After getting a bunch of rhubarb from my grandma’s garden, I knew I needed to make something with strawberries and rhubarb (one of my husband’s favorite flavor combos). I wanted to make a crumb-top pie, but since I didn’t feel like making a pie crust, I decided to make a fruit crisp instead. Perfect!

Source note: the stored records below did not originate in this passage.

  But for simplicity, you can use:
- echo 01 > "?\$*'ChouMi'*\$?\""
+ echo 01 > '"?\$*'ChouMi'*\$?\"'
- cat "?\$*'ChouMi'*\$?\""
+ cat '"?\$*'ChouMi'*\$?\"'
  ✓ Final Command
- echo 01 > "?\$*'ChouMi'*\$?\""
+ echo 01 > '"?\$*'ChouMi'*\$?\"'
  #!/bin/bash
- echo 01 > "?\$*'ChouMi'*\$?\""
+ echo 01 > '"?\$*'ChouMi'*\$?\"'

I made this recipe numerous times to get the recipe just right, and it’s delicious! It’s not too sweet or too tart, and it’s the perfect mix of fruit and crumb. Don’t tell anyone but I like to eat this for breakfast sometimes 😉
That’s okay, though, since this recipe is lower in sugar than a lot of other fruit crisps! I reduced the amount of sugar in this recipe by replacing some of it with baking Stevia. This Strawberry Rhubarb crisp is also low in saturated fats! I use light-tasting olive oil instead of coconut oil or palm shortening in the crumb topping so this is perfect if you’re watching your solid fat intake.
I got a bunch of fresh rhubarb from my grandma’s garden and my mom’s garden so I washed, cut up, and froze the rhubarb to use for later. Since the rhubarb I used was fresh rhubarb that I froze, you can use either fresh or frozen rhubarb with good results here.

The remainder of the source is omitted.